The Doppelganger
"I'm offering to be a friend. If you don't want that, fine—"
“I do want it,” Kai cut him off, clenching his fists in his lap. “I want it more than anything else in the universe. But there’s just one problem. I don’t believe you. I think you’ll be around for a little while, then go away, just like all the others. Everyone I’ve ever loved, everyone who I thought cared, they all went away, and I am tired of it.”
The taste of saltwater tears filled his mouth as he sucked his lower lip between his teeth. He’d felt them prickling behind his eyes, but hadn’t bothered to try and stop himself from crying. It felt like it had been ages since he’d last wept, so why not?
“How am I not supposed to believe that I’m a bad, worthless person? Because clearly I don’t mean much to all those people who walked away, or to the bullies in the Order who treated me like I wasn’t even a person to begin with. I was always just a freak to them, a monster. Well, it got to the point where I wished I was the monster they all thought I was, because maybe then I could at least be feared and respected. Clearly I couldn’t be loved.”

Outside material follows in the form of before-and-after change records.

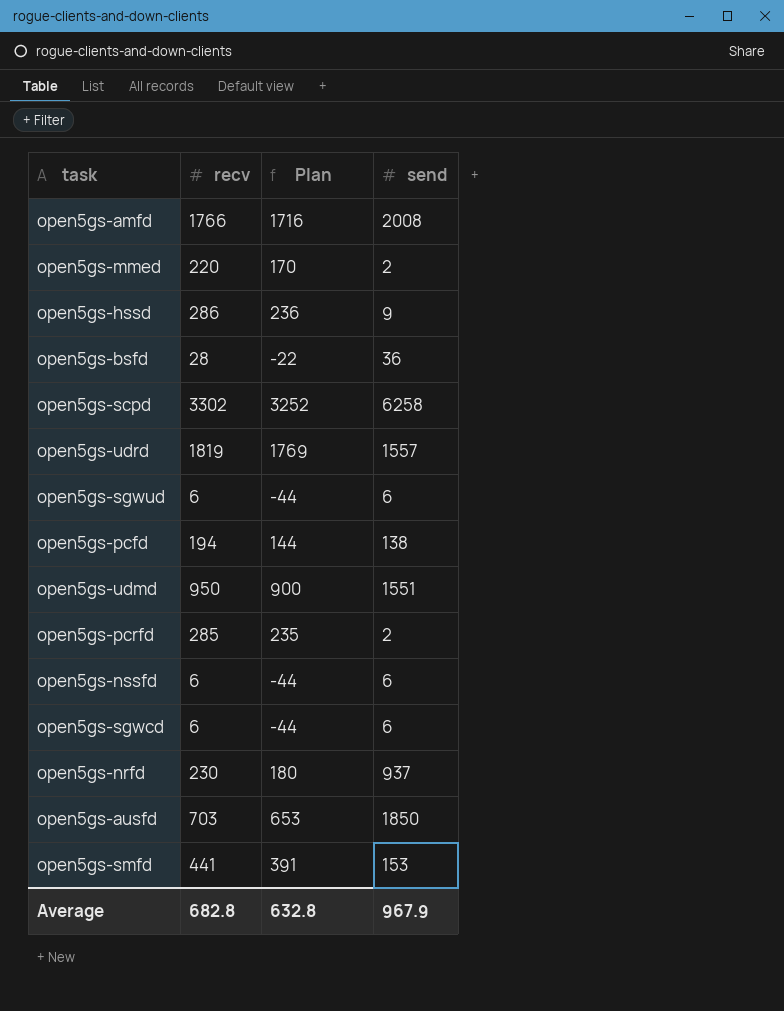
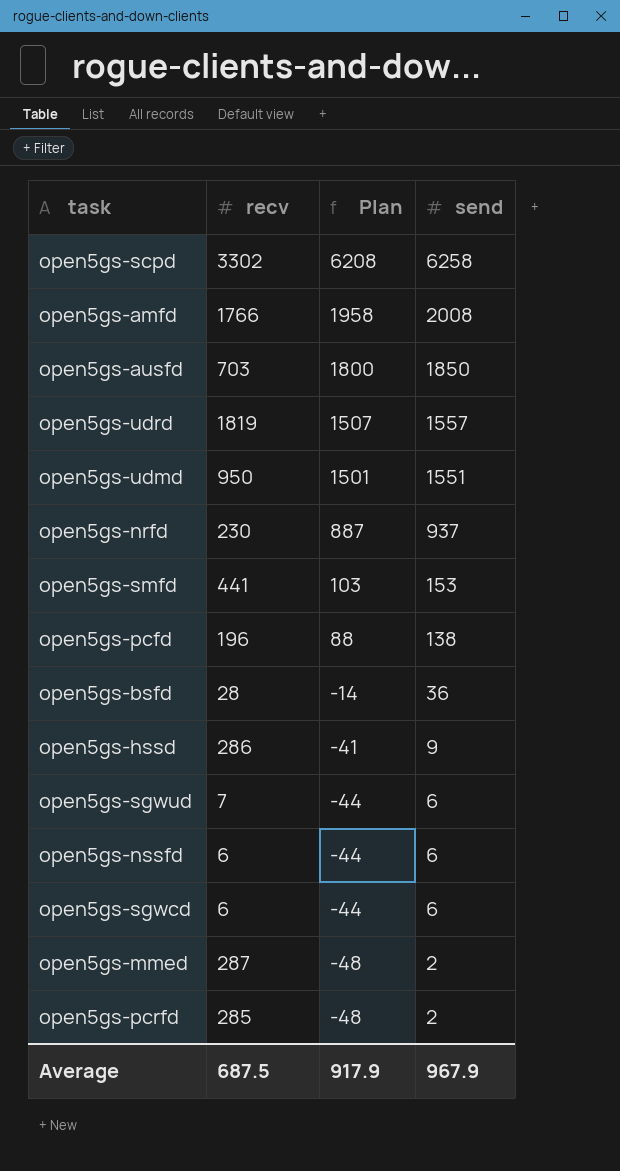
row order: none -> Plan descending
column Plan | formula: [recv] - 50 -> [send] - 50
open5gs-pcfd | recv: 194 -> 196
open5gs-sgwud | recv: 6 -> 7
open5gs-mmed | recv: 220 -> 287
Average | recv: 682.8 -> 687.5
Average | Plan: 632.8 -> 917.9

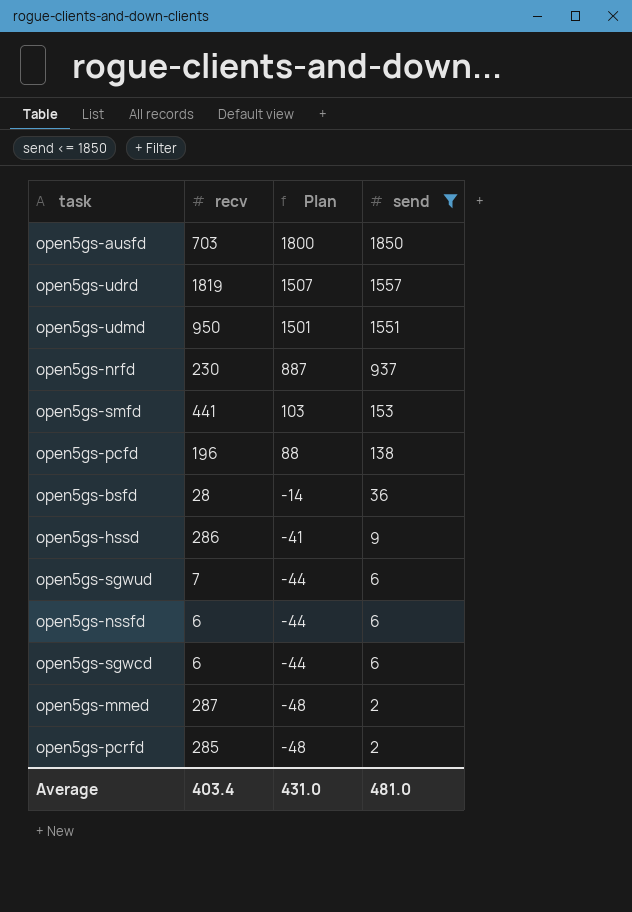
filter: none -> send <= 1850
Average | recv: 687.5 -> 403.4
Average | Plan: 917.9 -> 431.0
Average | send: 967.9 -> 481.0

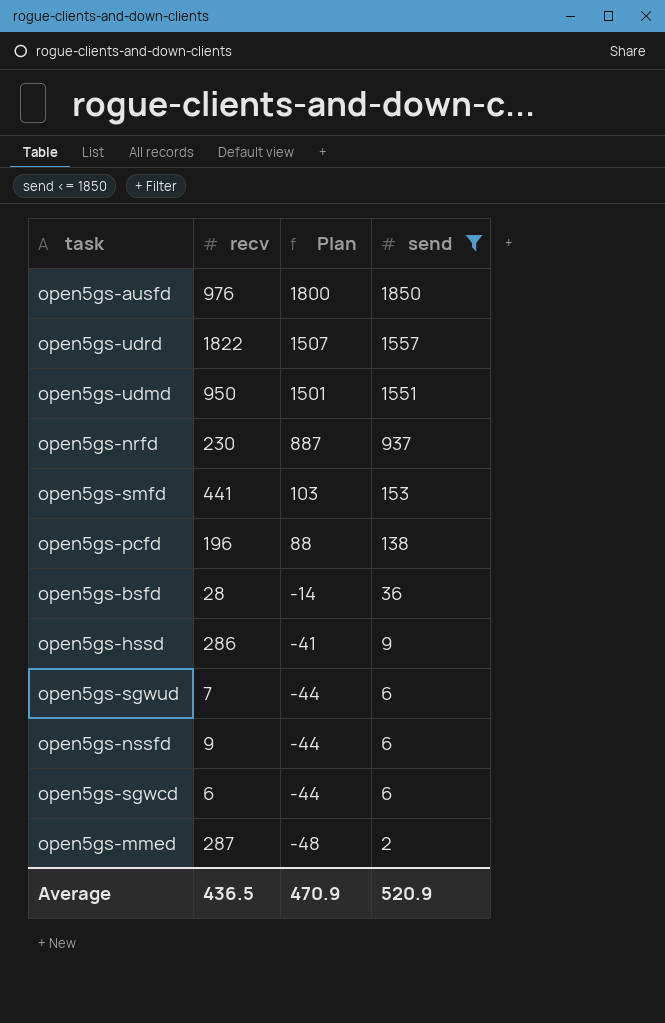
row open5gs-pcrfd: 285 | -48 | 2 -> none
open5gs-ausfd | recv: 703 -> 976
open5gs-udrd | recv: 1819 -> 1822
open5gs-nssfd | recv: 6 -> 9
Average | recv: 403.4 -> 436.5
Average | Plan: 431.0 -> 470.9
Average | send: 481.0 -> 520.9

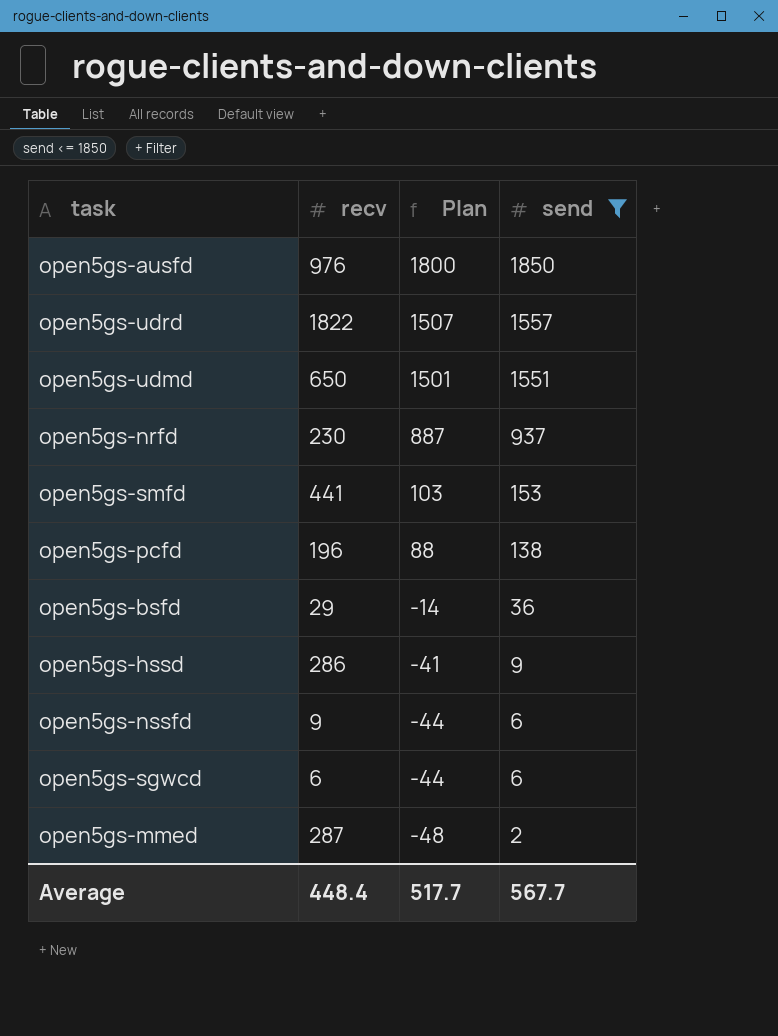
row open5gs-sgwud: 7 | -44 | 6 -> none
open5gs-udmd | recv: 950 -> 650
open5gs-bsfd | recv: 28 -> 29
Average | recv: 436.5 -> 448.4
Average | Plan: 470.9 -> 517.7
Average | send: 520.9 -> 567.7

Releasing a breath he hadn’t realized he’d been holding, he relaxed his fingers and felt the exquisite sting in his palms where his nails had dug into his skin. Sniffing, he wiped his nose on the back of his hand.
“But please, tell me more about how I’m not really a bad person, even as I sit before you bound in chains with a collar around my neck like a wild animal. I’m just confused, misguided, burying myself in a dark hole of self-betrayal, or whatever you’re talking about. Next thing you know, you’ll start talking about how you understand what it’s like to lose the ones you love. At least you had parents, Alicio.”